**Exercise objective**
Could you find every line in the records below that contains the word "This" and copy it?

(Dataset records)
------

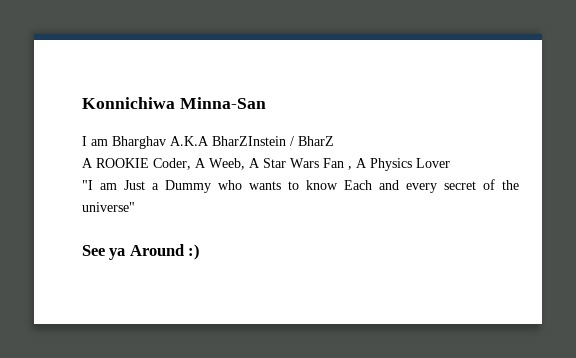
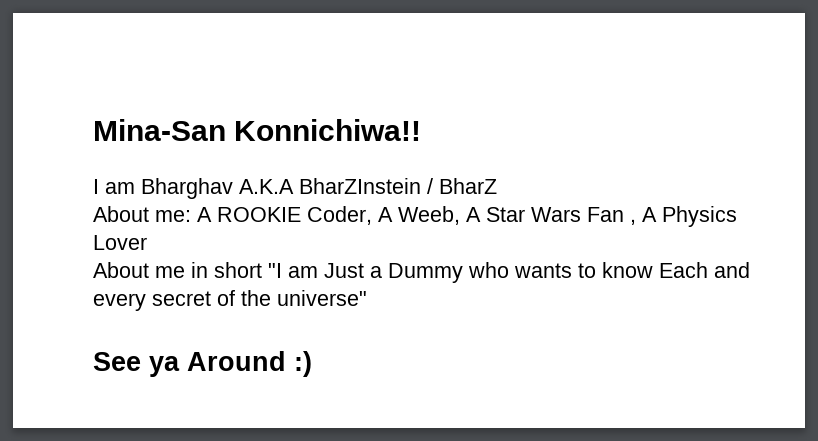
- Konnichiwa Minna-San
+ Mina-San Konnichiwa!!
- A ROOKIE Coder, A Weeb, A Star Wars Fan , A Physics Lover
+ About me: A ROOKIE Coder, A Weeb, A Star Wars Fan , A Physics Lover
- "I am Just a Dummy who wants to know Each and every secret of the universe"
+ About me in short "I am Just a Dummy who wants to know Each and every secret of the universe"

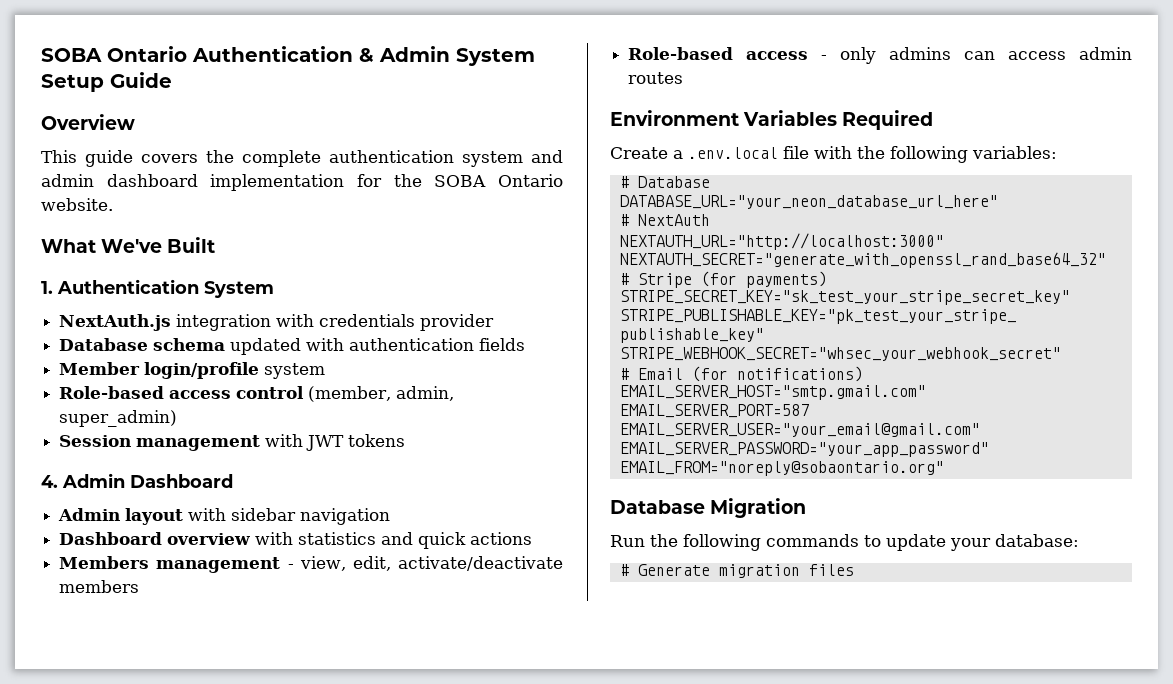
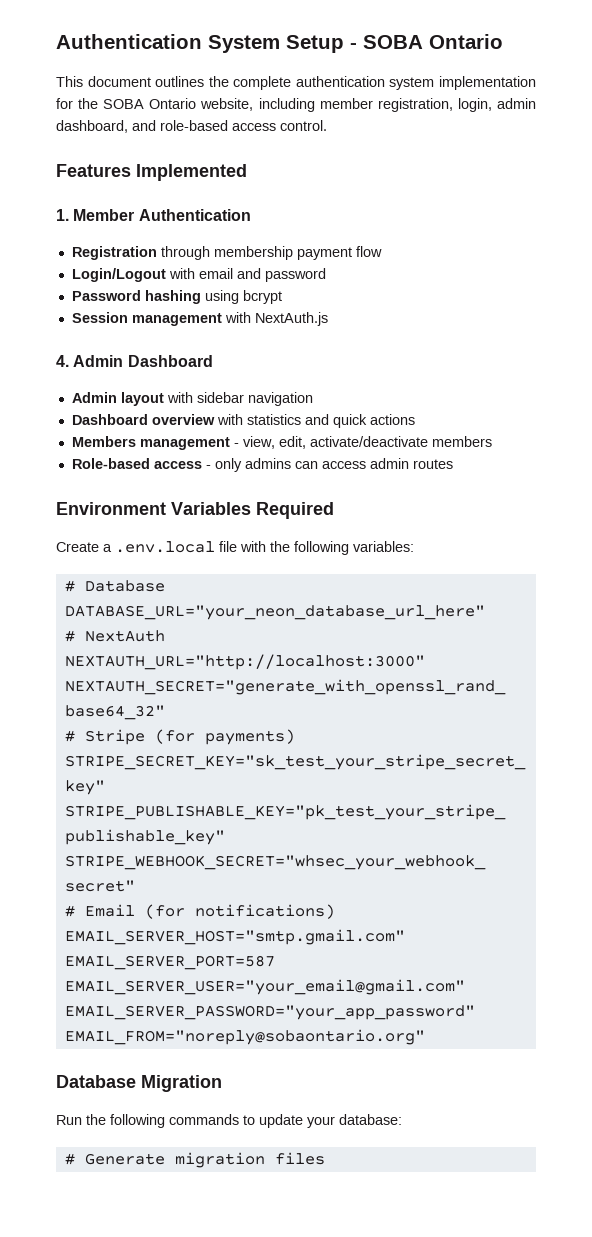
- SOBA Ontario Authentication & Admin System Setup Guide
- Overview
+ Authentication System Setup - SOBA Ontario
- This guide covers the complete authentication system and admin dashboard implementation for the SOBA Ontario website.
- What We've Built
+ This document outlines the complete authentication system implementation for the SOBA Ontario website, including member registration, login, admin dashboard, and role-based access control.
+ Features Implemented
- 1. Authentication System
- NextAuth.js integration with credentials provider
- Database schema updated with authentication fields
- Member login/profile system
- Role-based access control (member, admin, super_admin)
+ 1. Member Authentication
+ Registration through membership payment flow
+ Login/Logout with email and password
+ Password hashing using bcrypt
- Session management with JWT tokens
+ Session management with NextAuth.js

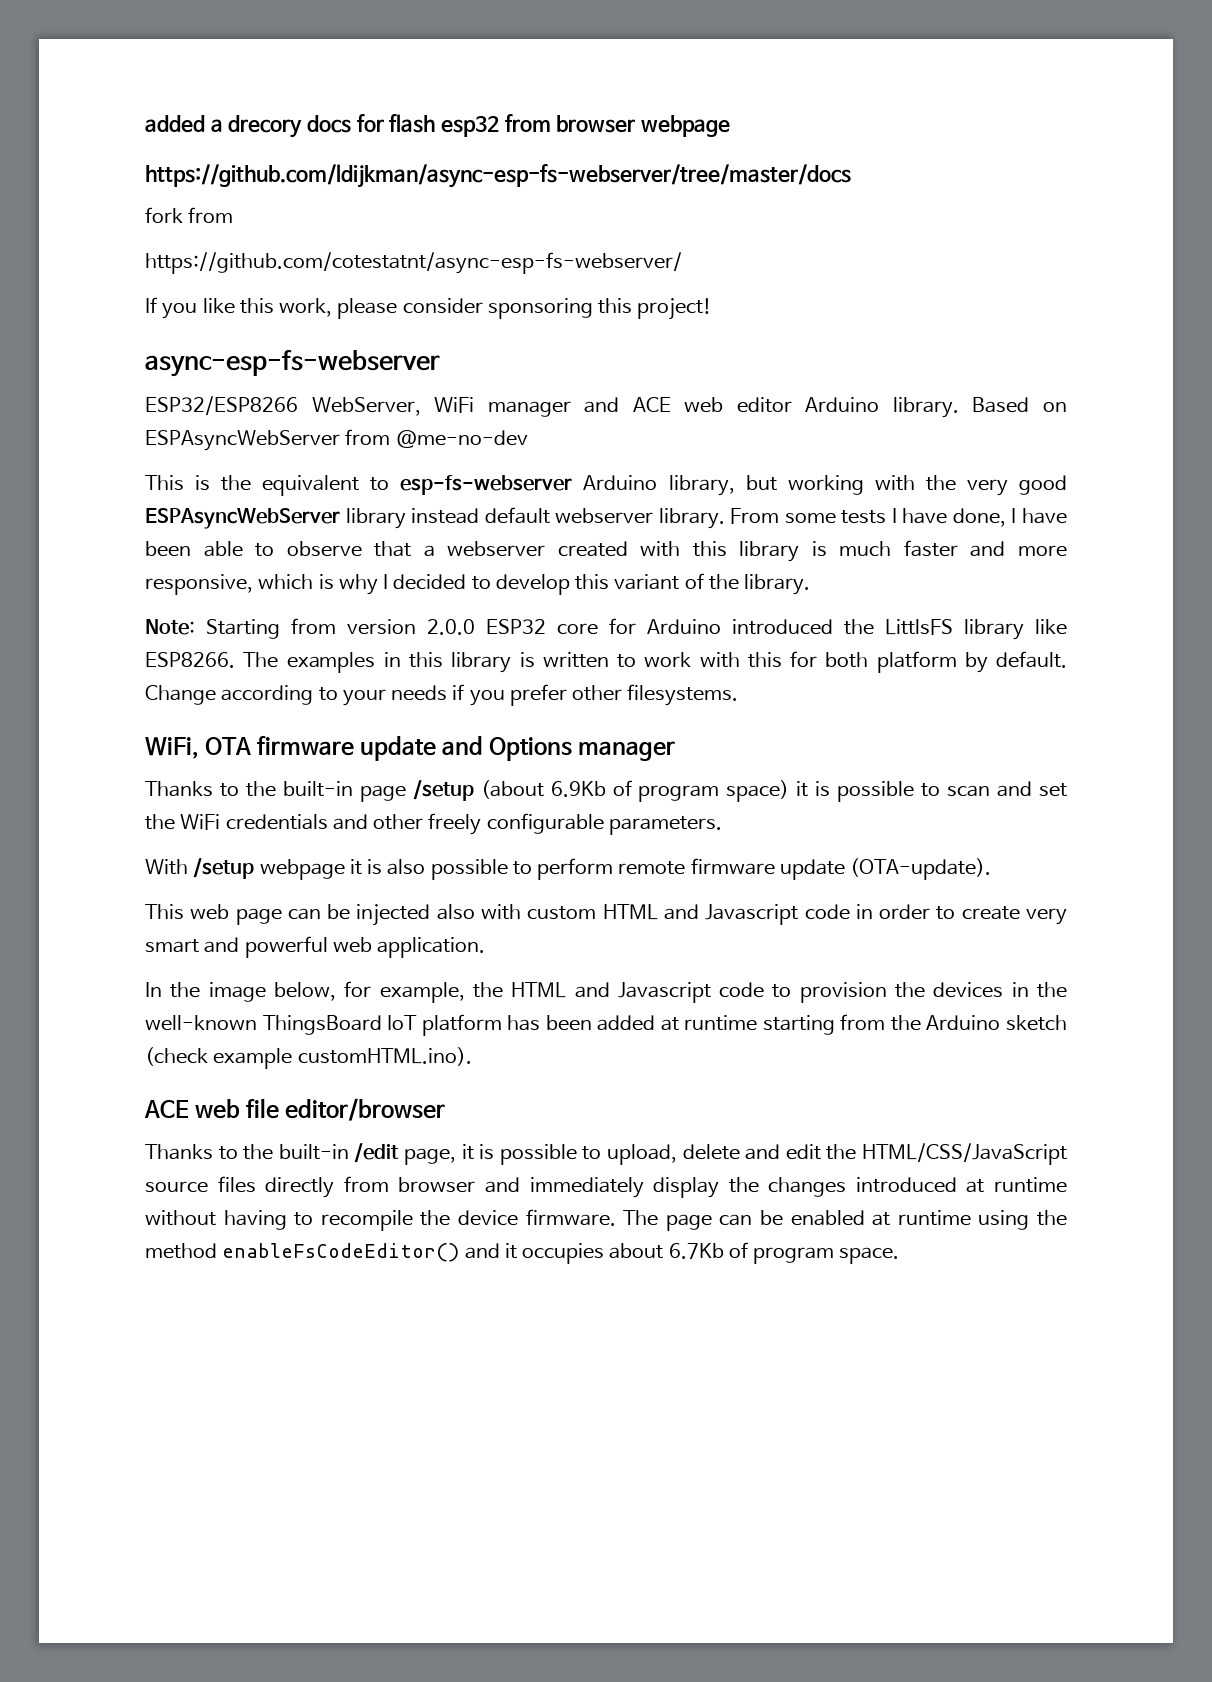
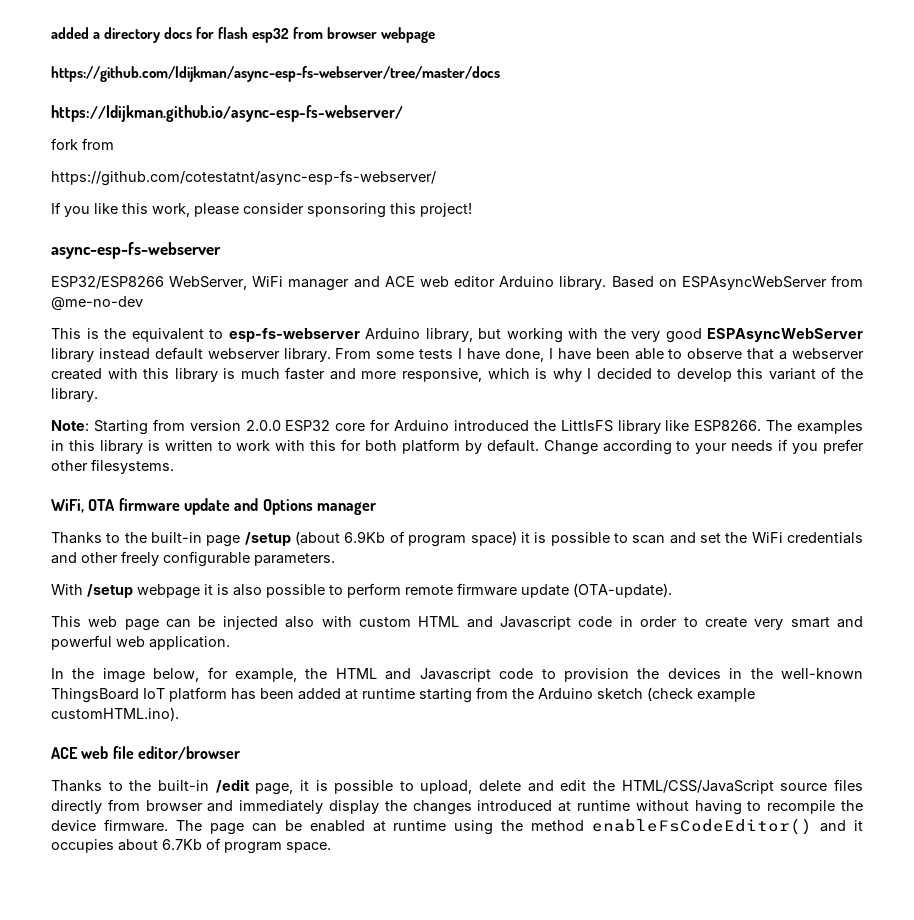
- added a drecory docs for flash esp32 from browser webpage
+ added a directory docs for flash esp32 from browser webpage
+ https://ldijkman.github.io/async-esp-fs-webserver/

------

**Solution to the problem**
- This guide covers the complete authentication system and admin dashboard implementation for the SOBA Ontario website.
+ This document outlines the complete authentication system implementation for the SOBA Ontario website, including member registration, login, admin dashboard, and role-based access control.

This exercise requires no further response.